Could you please reproduce all the records below exactly, leaving out the images?

Front-end code edit data

* * * * * * *

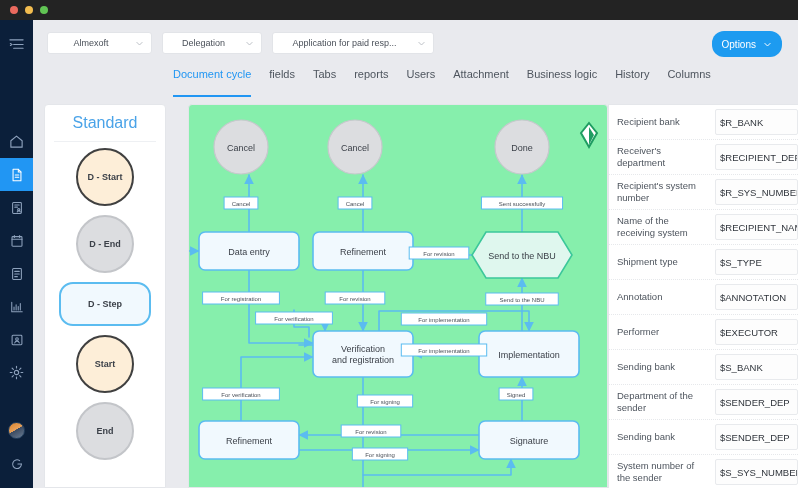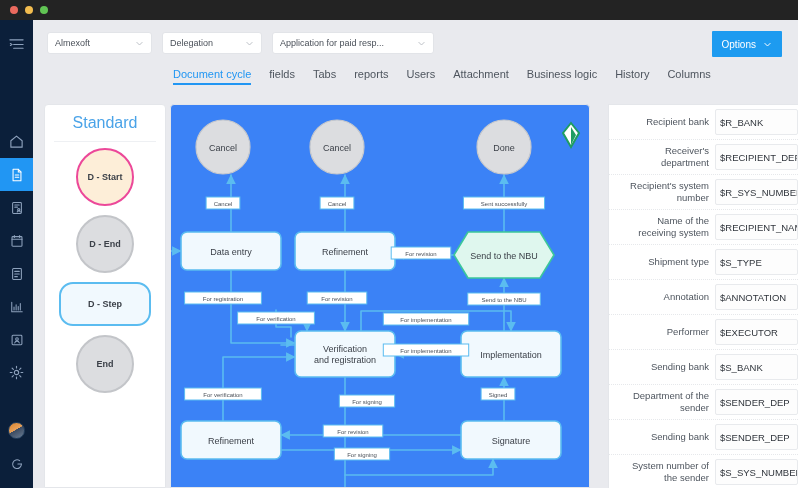"Almexoft" .select .sv { text-align: none -> center }
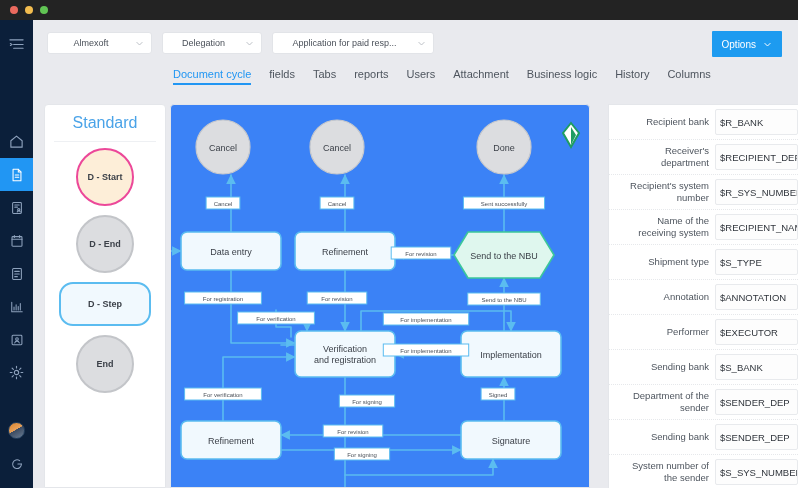"Options" .opt-btn { border-radius: 1px -> 12px }
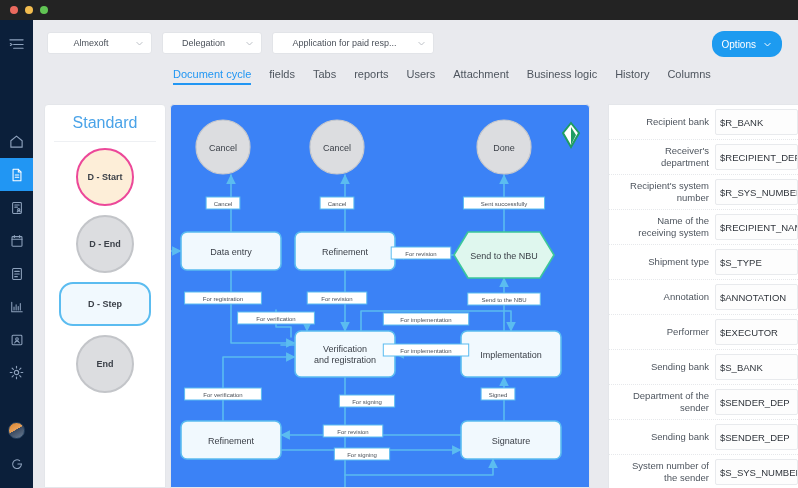"Document cycle" .tab { padding-bottom: 3px -> 15px }
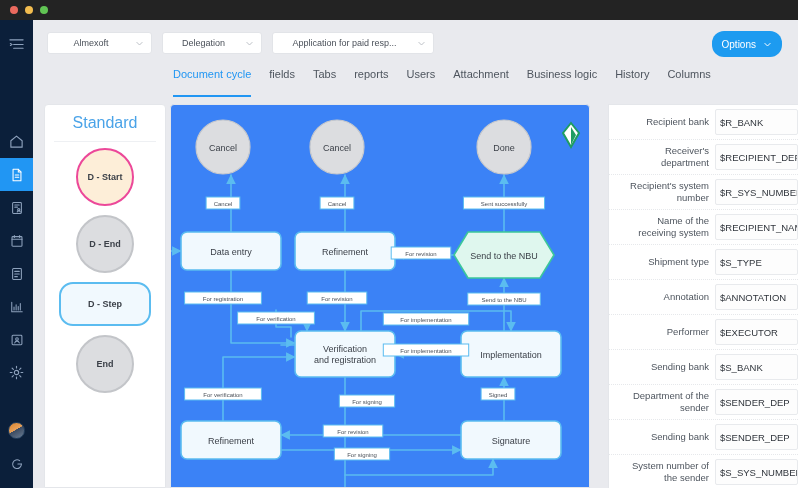"Recipient bank" .panel-fields { text-align: right -> none }
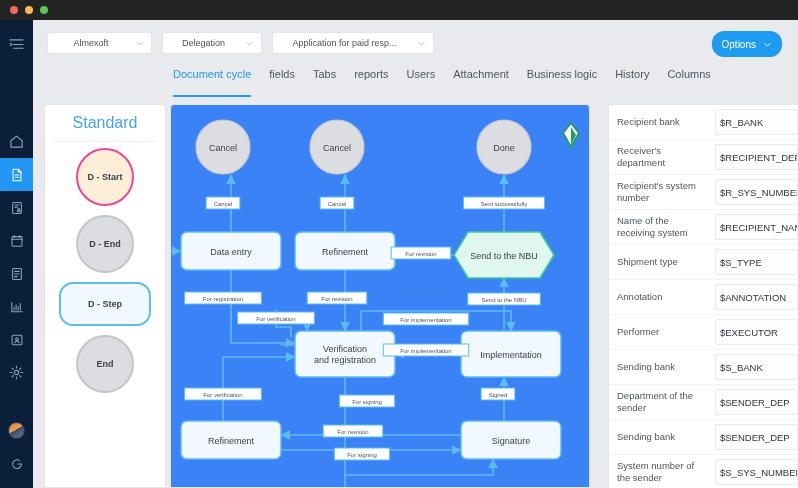"Cancel" .panel-diagram { background: #3b82f6 -> #86efac; left: 170px -> 188px }
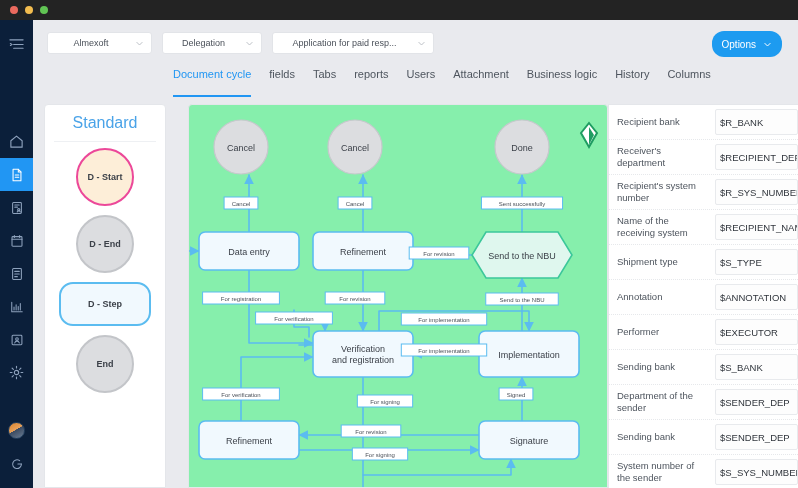"D - Start" .shp-start { border: 2px solid #ec4899 -> 2px solid #404040 }
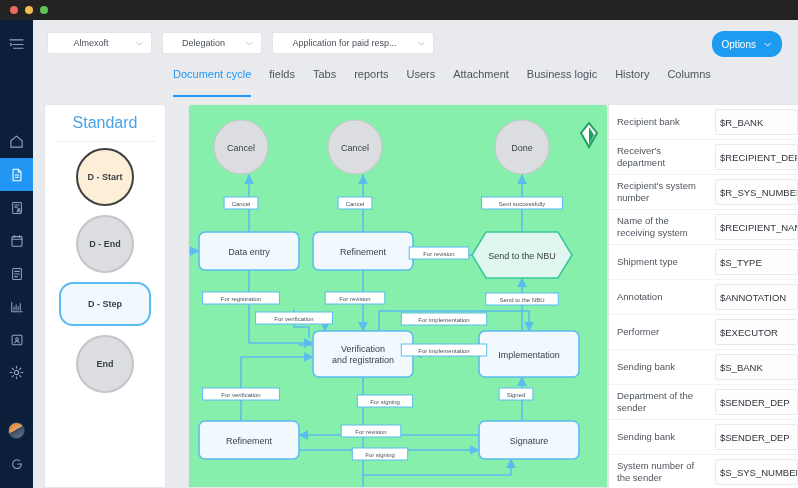"Start" div.shp-circle { html: none -> <div> <span>Start</span> </div> }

* * * * * * *

*Worked solution*.
"Almexoft" .select .sv { text-align: none -> center }
"Options" .opt-btn { border-radius: 1px -> 12px }
"Document cycle" .tab { padding-bottom: 3px -> 15px }
"Recipient bank" .panel-fields { text-align: right -> none }
"Cancel" .panel-diagram { background: #3b82f6 -> #86efac; left: 170px -> 188px }
"D - Start" .shp-start { border: 2px solid #ec4899 -> 2px solid #404040 }
"Start" div.shp-circle { html: none -> <div> <span>Start</span> </div> }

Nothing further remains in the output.